Created 09-15-2017 12:37 PM
Using Cloudbreak I install a cluster and check that it works. I then reinstall the same cluster and enable security & Knox the cluster no longer installs correctly. Any help would be appreciated, I'm sure I have forgotten a step. I tried doing this through the UI and from a script. (Blueprint attached if that helps... but as my comment says below I was also able to replicate this with one of the default blueprints: "Data Science: Apache Spark 2.1, Apache Zeppelin 0.7.0")

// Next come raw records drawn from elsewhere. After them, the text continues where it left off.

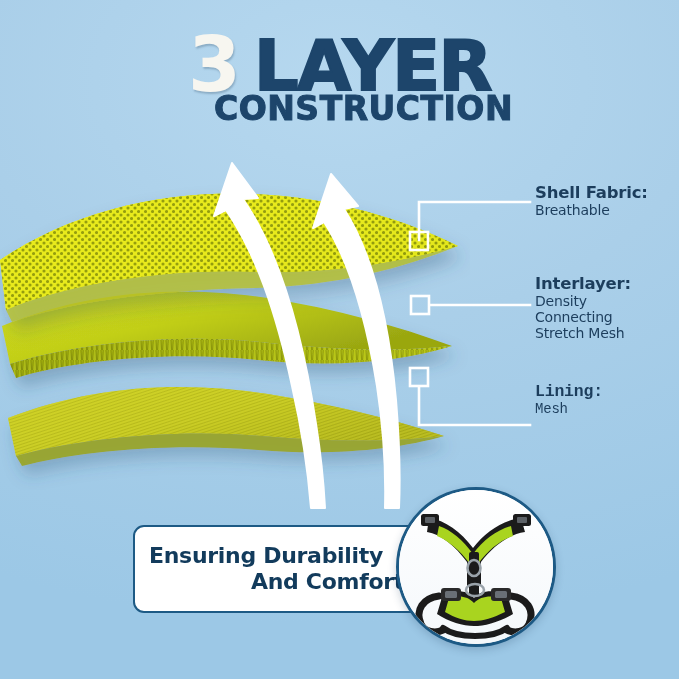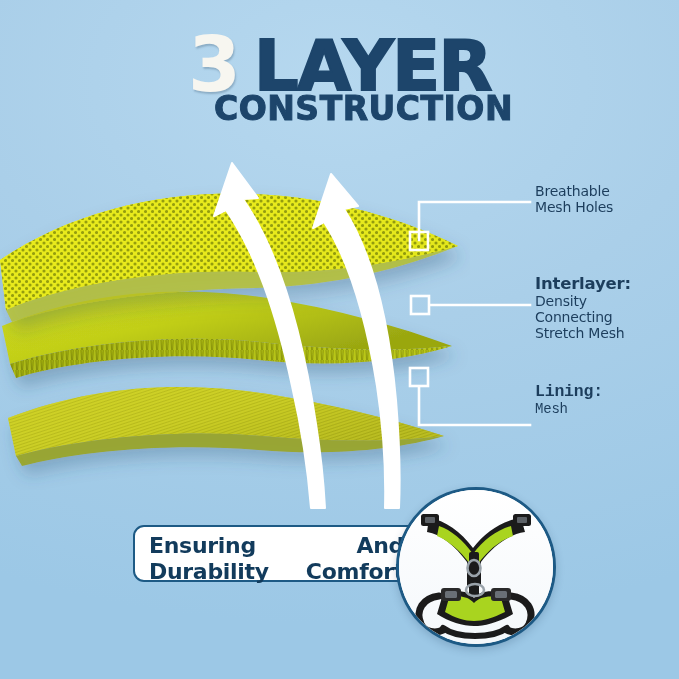--- a/index.html
+++ b/index.html
@@ -51,24 +51,24 @@
     position:absolute;color:#1c3d5c;line-height:1.14;
     font-family:"DejaVu Sans", sans-serif;
   }
   .label .hd{font-weight:bold;font-size:16.5px;display:block;letter-spacing:-.2px;}
   .label .bd{font-size:14px;display:block;letter-spacing:-.2px;}
   #lbl-shell{left:535px;top:184px;}
   #lbl-inter{left:535px;top:275px;}
   #lbl-lining{left:535px;top:383px;font-family:Liberation Mono, monospace;}
   
   #banner{
-    position:absolute;left:133px;top:525px;width:295px;height:57px;
+    position:absolute;left:133px;top:525px;width:295px;height:88px;
     background:#ffffff;border:2.5px solid #1d5a85;border-radius:11px;
     box-sizing:border-box;
-    display:flex;flex-direction:row;justify-content:center;
+    display:flex;flex-direction:column;justify-content:center;
     padding:6px 22px 6px 14px;
   }
   #banner .l1{font-size:22px;font-weight:bold;color:#123b5c;letter-spacing:-.3px;
     font-family:"DejaVu Sans", sans-serif;line-height:1.16;text-align:left;}
   #banner .l2{font-size:22px;font-weight:bold;color:#123b5c;letter-spacing:-.3px;
     font-family:"DejaVu Sans", sans-serif;line-height:1.16;text-align:right;}
   
   #harness-badge{
     position:absolute;left:396px;top:487px;width:160px;height:160px;
     border-radius:50%;background:#ffffff;border:3px solid #1d5a85;
@@ -195,22 +195,22 @@
       </g>
 
       <g>
         <path d="M419 387 L419 425 L530 425"></path>
         <rect x="410" y="368" width="18" height="18" fill="none" stroke="#ffffff" stroke-width="2.6"></rect>
       </g>
     </g>
   </svg>
 
   <div class="label" id="lbl-shell">
+    <span class="hd">Shell Fabric:</span>
     <span class="bd">Breathable</span>
-    <span class="bd">Mesh Holes</span>
   </div>
 
   <div class="label" id="lbl-inter">
     <span class="hd">Interlayer:</span>
     <span class="bd">Density</span>
     <span class="bd">Connecting</span>
     <span class="bd">Stretch Mesh</span>
   </div>
 
   <div class="label" id="lbl-lining">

Here's how I built the cluster:
credential select --name cloudbreakcredential blueprint select --name "HA, zepplin and Ooziev2.7" instancegroup configure --AZURE --instanceGroup master1 --nodecount 1 --templateName default-infrastructure-template-d4 --securityGroupName internal-ports-and-ssh --ambariServer false instancegroup configure --AZURE --instanceGroup master2 --nodecount 1 --templateName default-infrastructure-template-d4 --securityGroupName internal-ports-and-ssh --ambariServer false instancegroup configure --AZURE --instanceGroup master3 --nodecount 1 --templateName default-infrastructure-template-d4 --securityGroupName internal-ports-and-ssh --ambariServer false instancegroup configure --AZURE --instanceGroup master4 --nodecount 1 --templateName default-infrastructure-template-d4 --securityGroupName internal-ports-and-ssh --ambariServer false instancegroup configure --AZURE --instanceGroup Utility1 --nodecount 1 --templateName default-infrastructure-template --securityGroupName internal-ports-and-ssh --ambariServer true instancegroup configure --AZURE --instanceGroup worker --nodecount 5 --templateName default-infrastructure-template --securityGroupName internal-ports-and-ssh --ambariServer false #hostgroup configure --recipeNames ranger-pre-installation --hostgroup master4 --timeout 15 network select --name default-azure-network stack create --AZURE --name hadoop-pilot-oozie-rg --region "Canada East" --wait true --attachedStorageType PER_VM cluster create --description "Haoop Pilot" --password [password] --wait true --enableKnoxGateway --enableSecurity true --kerberosAdmin admin --kerberosMasterKey [masterkey] --kerberosPassword [password]
Created 09-20-2017 12:31 PM
Hi @Matt Andruff,
Cloudbreak does not populate kerberos related settings into the gateway-site.xml config file of Knox: https://github.com/apache/knox/blob/master/gateway-release/home/conf/gateway-site.xml#L40 E.g gateway.hadoop.kerberos.secured is not set and krb5.conf is not set.
Until this is fixed in Cloudbreak I recommend not to select the "Enable Knox Gateway" on Cloudbreak, but as a workaround you can add KNOX_SERVER into the blueprint and let Ambari configure Knox.
Kind regards,
Attila
Created 09-15-2017 12:44 PM
Hi,
What do you mean by "when I enable security the cluster no longer works"? Would you mind attaching the cloudbreak log's relevant part where there are some exceptions. Also I can see that you are using a custom security group, is 9443 enabled in the group?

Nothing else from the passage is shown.